Qu’est-ce pour lui que la profusion et le luxe ? Ne mettre jamais deux fois le même habit, pêcher avec des filets dorés et des cordons de pourpre, jouer 400 sesterces sur chaque point de ses dés, avoir pour ses histrions des masques, des sceptres de théâtre tout couverts de perles : c’est être riche, et voilà tout. Ses amis ne lui donnent-ils pas bien, par son ordre, des festins où l’on dépense pour 4 millions sesterces en couronnes de soie parfumées ? Poppée n’avait-elle pas des mules ferrées d’or, et cinq cents ânesses ne la suivaient-elles point partout pour remplir de leur lait la baignoire où son teint venait chercher la fraîcheur ? N’est-ce pas Othon qui lui enseigna, à lui César, à parfumer la plante de ses pieds ? et lorsque la veille Othon, soupant chez César, avait eu la tête aspergée de parfums précieux, le lendemain, César, soupant chez Othon, ne voyait-il pas de tous côtés des tuyaux d’ivoire et d’or verser sur lui une vaporeuse et fragrante rosée[1] ? Le faste et la grandeur courent les rues de Rome.

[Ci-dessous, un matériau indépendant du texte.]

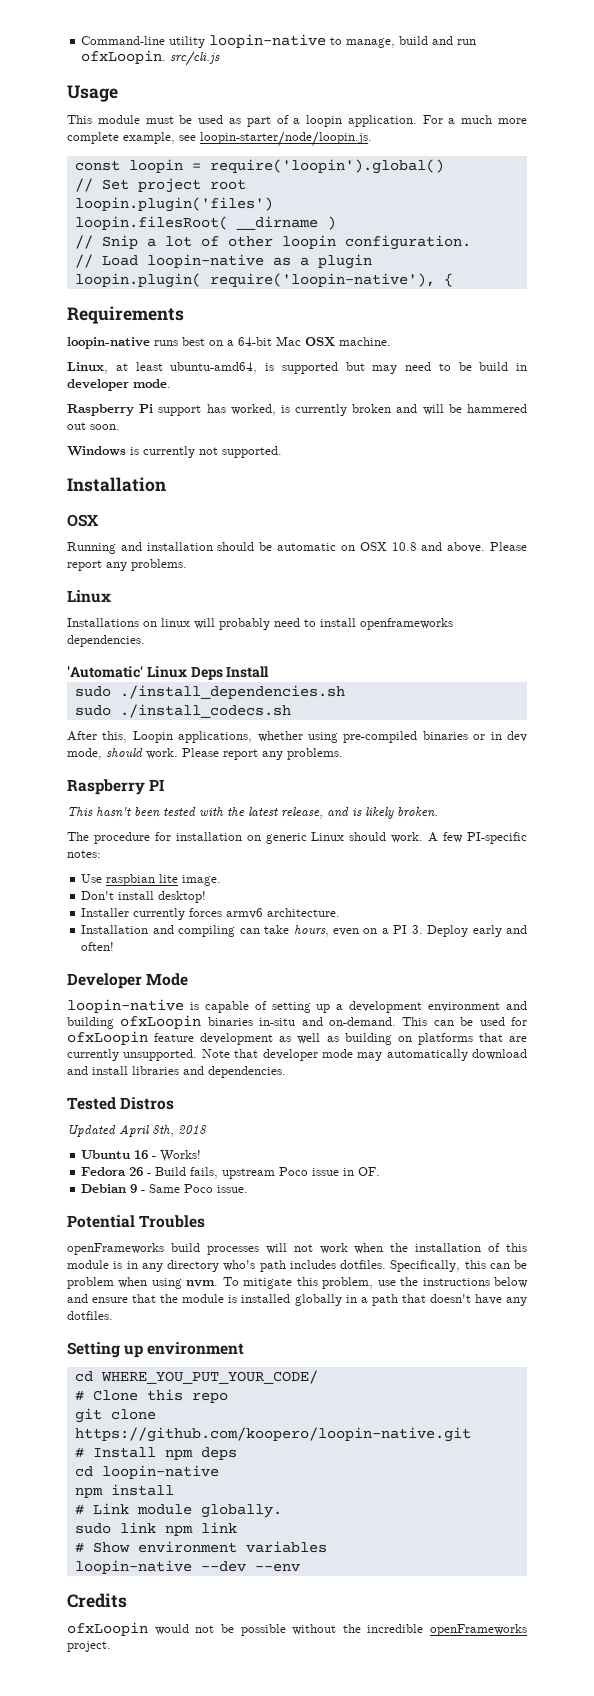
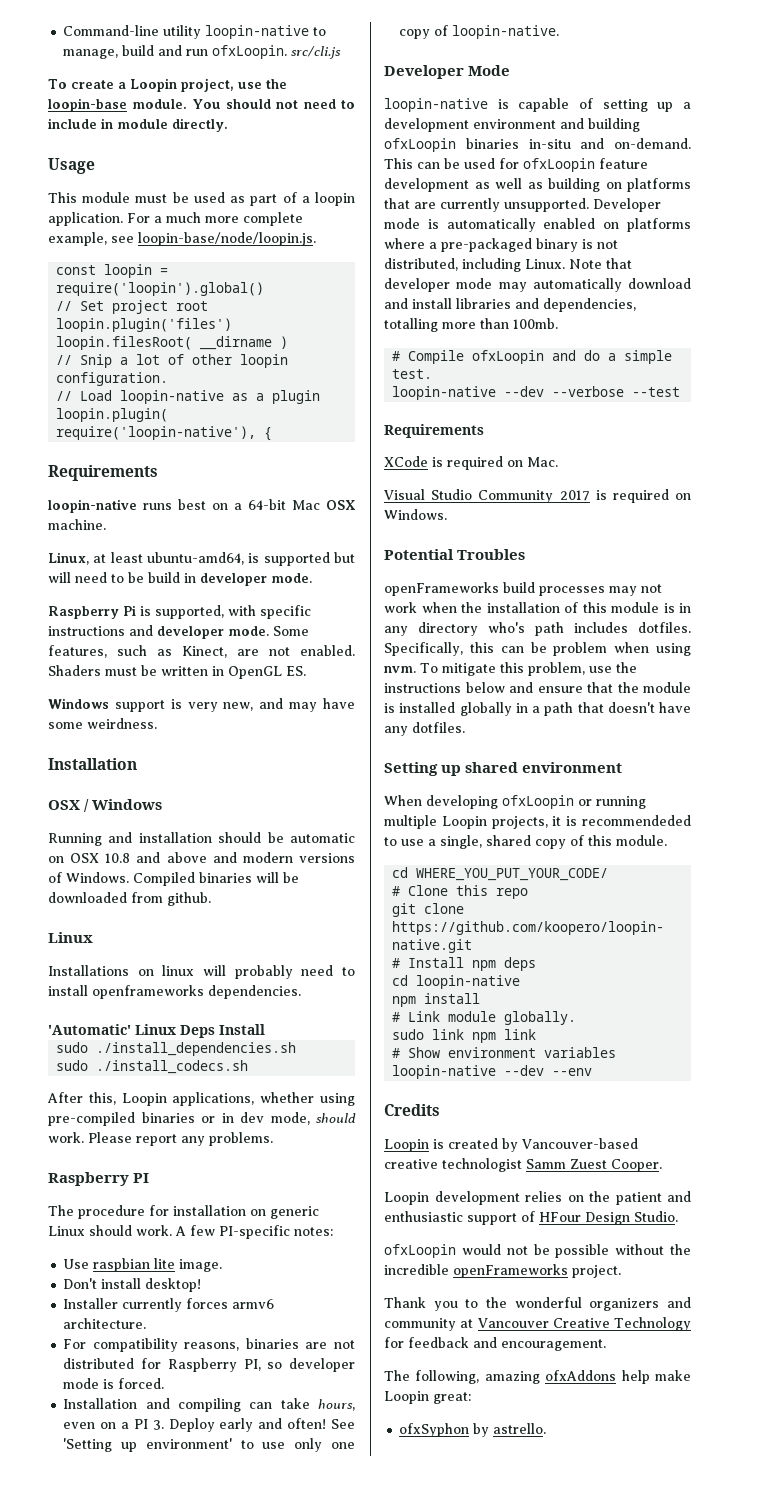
+ To create a Loopin project, use the loopin-base module. You should not need to include in module directly.
- For a much more complete example, see loopin-starter/node/loopin.js.
+ For a much more complete example, see loopin-base/node/loopin.js.
- Linux, at least ubuntu-amd64, is supported but may need to be build in developer mode.
+ Linux, at least ubuntu-amd64, is supported but will need to be build in developer mode.
- Raspberry Pi support has worked, is currently broken and will be hammered out soon.
- Windows is currently not supported.
+ Raspberry Pi is supported, with specific instructions and developer mode. Some features, such as Kinect, are not enabled. Shaders must be written in OpenGL ES.
+ Windows support is very new, and may have some weirdness.
  Installation
- OSX
+ OSX / Windows
- Running and installation should be automatic on OSX 10.8 and above. Please report any problems.
+ Running and installation should be automatic on OSX 10.8 and above and modern versions of Windows. Compiled binaries will be downloaded from github.
- This hasn't been tested with the latest release, and is likely broken.
+ For compatibility reasons, binaries are not distributed for Raspberry PI, so developer mode is forced.
+ See 'Setting up environment' to use only one copy of loopin-native.
+ Developer mode is automatically enabled on platforms where a pre-packaged binary is not distributed, including Linux.
- Note that developer mode may automatically download and install libraries and dependencies.
- Tested Distros
- Updated April 8th, 2018
- Ubuntu 16 - Works!
- Fedora 26 - Build fails, upstream Poco issue in OF.
- Debian 9 - Same Poco issue.
+ Note that developer mode may automatically download and install libraries and dependencies, totalling more than 100mb.
+ # Compile ofxLoopin and do a simple test.
+ loopin-native --dev --verbose --test
+ Requirements
+ XCode is required on Mac.
+ Visual Studio Community 2017 is required on Windows.
- openFrameworks build processes will not work when the installation of this module is in any directory who's path includes dotfiles.
+ openFrameworks build processes may not work when the installation of this module is in any directory who's path includes dotfiles.
- Setting up environment
+ Setting up shared environment
+ When developing ofxLoopin or running multiple Loopin projects, it is recommendeded to use a single, shared copy of this module.
+ Loopin is created by Vancouver-based creative technologist Samm Zuest Cooper.
+ Loopin development relies on the patient and enthusiastic support of HFour Design Studio.
+ Thank you to the wonderful organizers and community at Vancouver Creative Technology for feedback and encouragement.
+ The following, amazing ofxAddons help make Loopin great:
+ ofxSyphon by astrello.

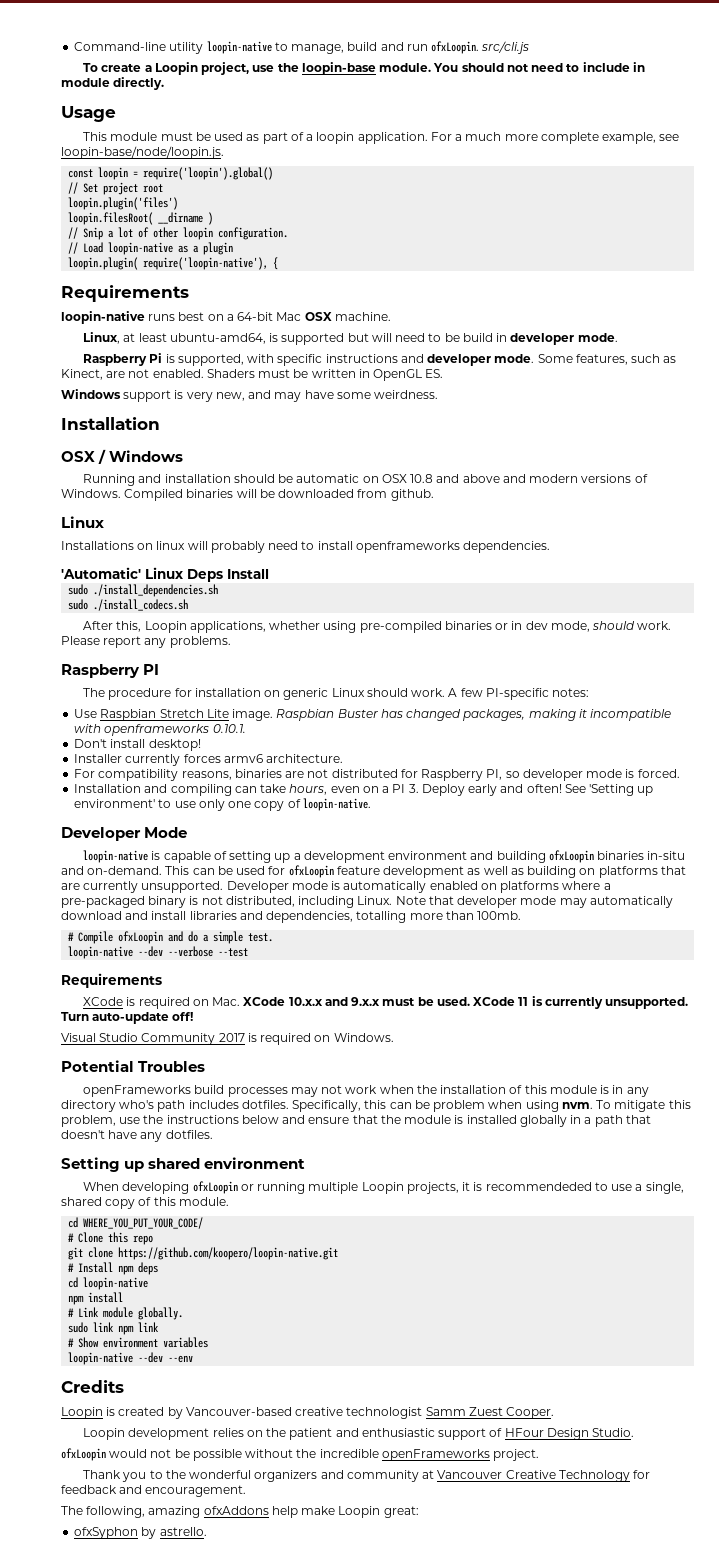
- Use raspbian lite image.
+ Use Raspbian Stretch Lite image. Raspbian Buster has changed packages, making it incompatible with openframeworks 0.10.1.
- XCode is required on Mac.
+ XCode is required on Mac. XCode 10.x.x and 9.x.x must be used. XCode 11 is currently unsupported. Turn auto-update off!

Que Néron soit le premier artiste de son siècle ; que des autels fument partout en l’honneur de sa belle voix, qui, malgré tant de soins et d’études, malgré un esclave sans cesse debout près de lui pour l’avertir de ménager ce don précieux, est fausse, sourde et fêlée ; qu’il joue tous les rôles de héros ou de dieu, d’homme ou de femme, même de femme grosse et en mal d’enfant sur la scène, si bien qu’on demande : « Que fait l’empereur ? — Il accouche ; » — que

  1. Plutarq., In Galbâ.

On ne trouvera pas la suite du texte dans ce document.